I would definately recommend obedience classes as it does help you tackle problems with support and advice. When you get there you realise you are not the only one with problems like this and they understand how you feel more than someone you meet on the street. There is a small dog at my class who launches at other dogs aggressively and they say to the owner to just shout "no" very loudly and sharply and give it a yank with the lead to give the dog a shock each time it does it. It is getting better but it can take a while to get the message. They think my dog is just pushing his luck as he's come of age (1yr) and is trying to sound dominant first before the other dog can. My worry is he tries it with the wrong dog who shows him whos boss back and he gets hurt. It probably would teach him a lesson but I would hate for him to get hurt. Never mind I'll keep on with the programme and hopefully will look back and laugh!!!!!!!!! Hope you get sorted too.


----------



## pinkflamingo

jeanie said:


> I also have the same probs with my GSD only one of them does this , but the other will go as well once Jazz starts, he hates all other dogs and walking is a nightmare so much that we now take then in van twice a day over the moors , they are fine off lead but on it they do not hear a word and take no notice of us at all no matter what we do, this only happens if a off lead dog runs up to them , but holding two 8 stone dogs is terrible , both have had training and one to one and still they do it. Jazz has only done this since he was bitten twice by jack russels.
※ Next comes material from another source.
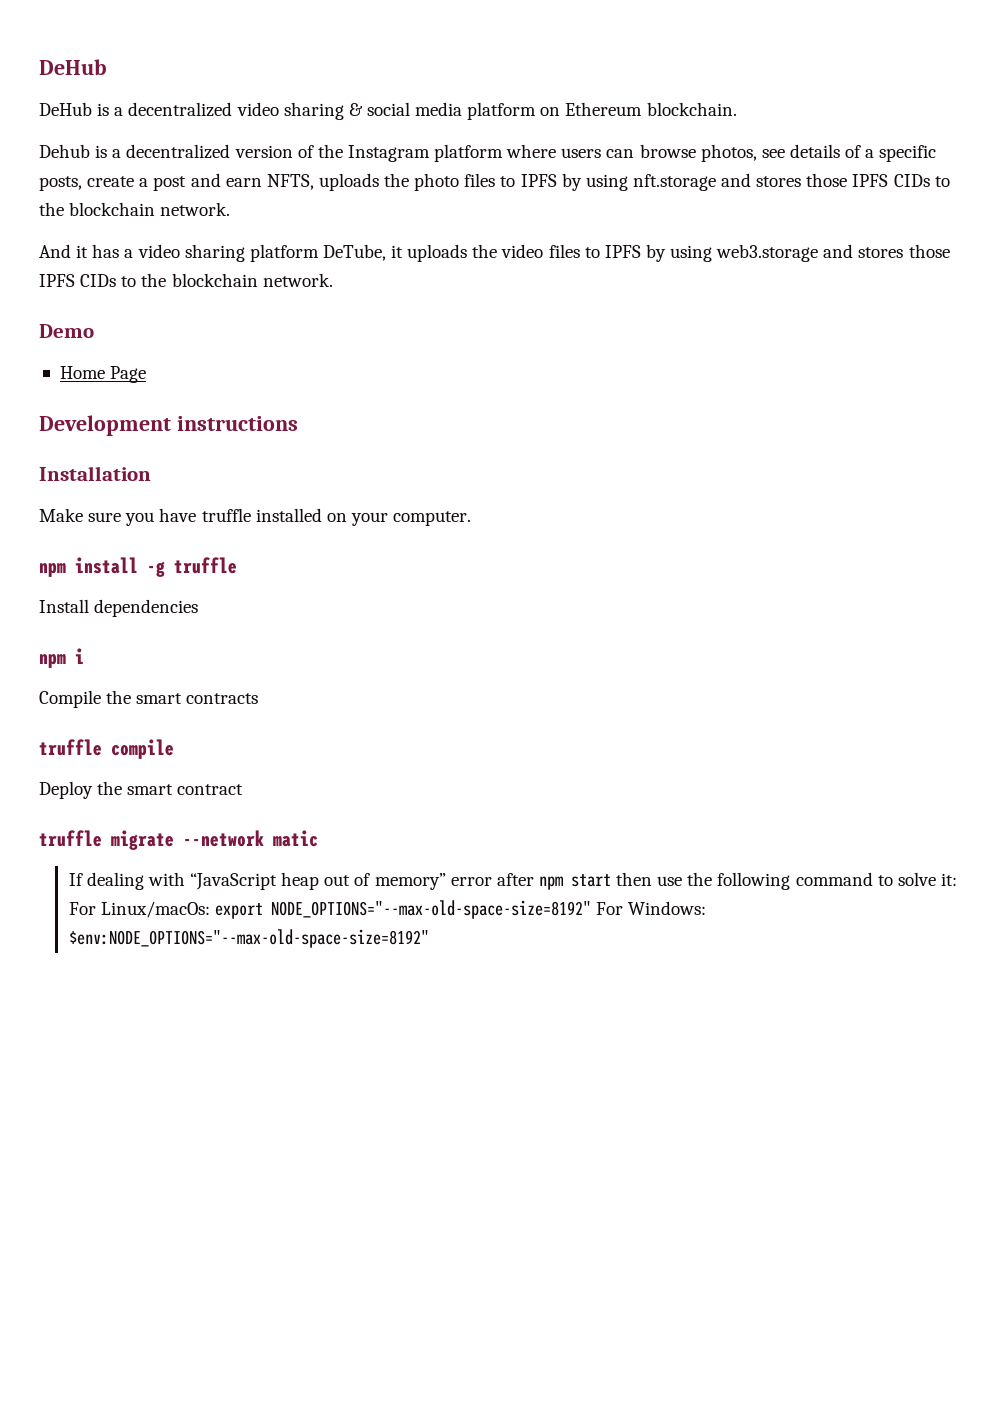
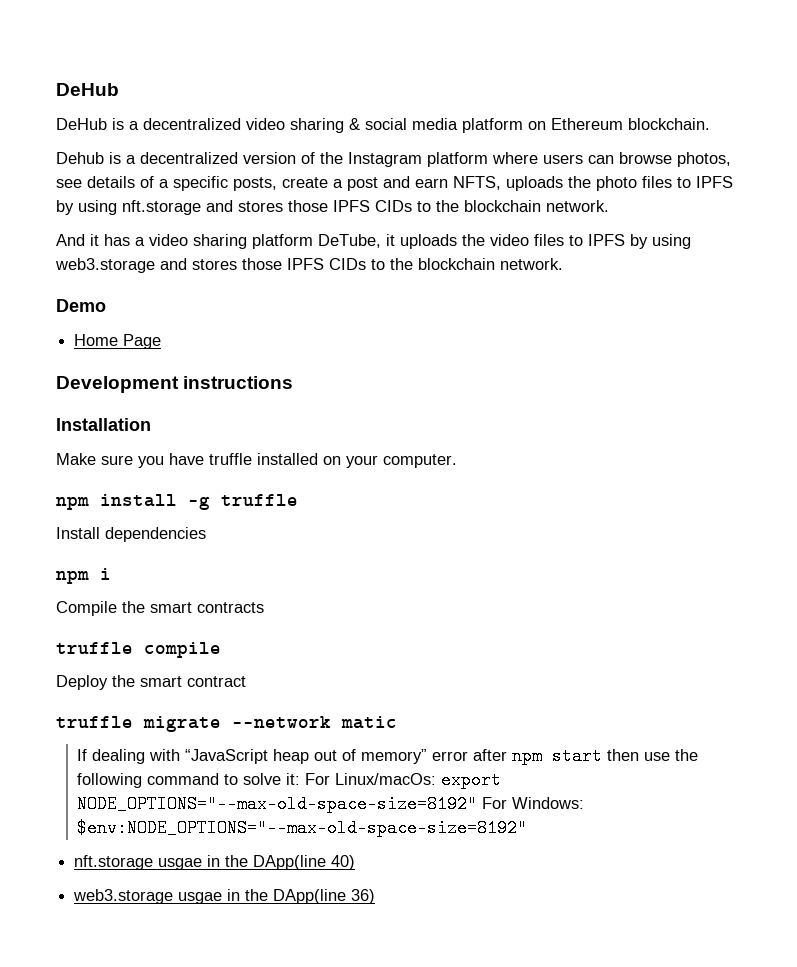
+ nft.storage usgae in the DApp(line 40)
+ web3.storage usgae in the DApp(line 36)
I was told that they become more protective of you when on the lead and especially if you start to get stressed and worry whats going to happen as they feel the stress and think its the other dog you're worried about not what they are going to do. Its very difficult as there are social dogs who love to greet other dogs and dogs like mine who are happy in amongst other dogs but don't want another dog rushing up to them and jumping all over them. I was on the beach the other day minding my own business throwing the ball for my dog when 2 huge Labradoodles came bounding up and were jumping all over me with their feet on my shoulders trying to snap and get hold of my ball throwing stick. I was worried as their teeth were flashing about in front of my face and they were grabbing at the fur on my daughters coat and pulling on it. They were then jumping all over my dog who was tolerant for a few minutes then snapped at one grabbing its fur on its face which soon sent it packing. I looked around for the owners and saw they were half way down the beach having a lovely chat oblivious to what was happening. I felt sad that my dog had had to react like that but realised that their behaviour was far worse than my dog who was just defending himself and his family.


----------



## jeanie

I thi nk this could be the same reason with mine , the other sunday oh took them over the road to a lane there was a dog running up there straight to Jazz and it went for him , up to then they sat for my oh then they went teeth showing and pulled my oh off his feet , hes 16 stone so no lightweight, he shouted to the woman to put her dog on lead she ignored him just kept walking toward him and our dogs , hers didnt even have a collar on, my two went crazy and pulled my oh on his stomach till he hit a fence which stopped them and him, then the dog ran away im sure if he had not managed to keep hold of leads they might have killed it , he came home covered in blood and took two weeks for all his wounds to heal , he was not expecting the dog to attack Jazz so wasnt ready for it as ours were sat nice till that point , we are now afraid to walk local as the same woman still never has dog on lead, and wont stop it attacking ours, it bit Jazz under the neck he had to have a couple of stiches , so now he hates all other dogs ,


----------



## pinkflamingo

She sounds completely irresponsible! What breed of dog was it? Must be pretty confident to approach 2 GSD!


----------



## jeanie

It looked like a cross with a boxer and collie , mine are still pups only 13mths old, but are big dogs , i have talked to other people around and they say its done the same to their dogs, we live in a village and i know this woman but she wont lead it she was way behind her dog when it attacked ours ,who were at a loss as oh wouldnt let leads go he thought we would get the blame if ours attacked back , just by the reputation GSDS have in this area . mainly by silly people who think we should all have jack Russels in the country.


----------



## Guest

spellweaver said:


> I know this might sound stupid, but when this happens outside the training class, do you use the same command that you are teaching him in training, or do you just panic and either shout at him or try to pull him away?





pinkflamingo said:


> At training class I use "leave" sternly and pull his lead sharply back however when on the beach and he's off lead I tend to just shout "no!" and tell him to "go" to encourange him to move along. When he's on lead I don't let him sniff other dogs now as I know he'll snap which I know is just avoiding the problem. I have been to obedience classes today however and he hasn't snapped or growled once!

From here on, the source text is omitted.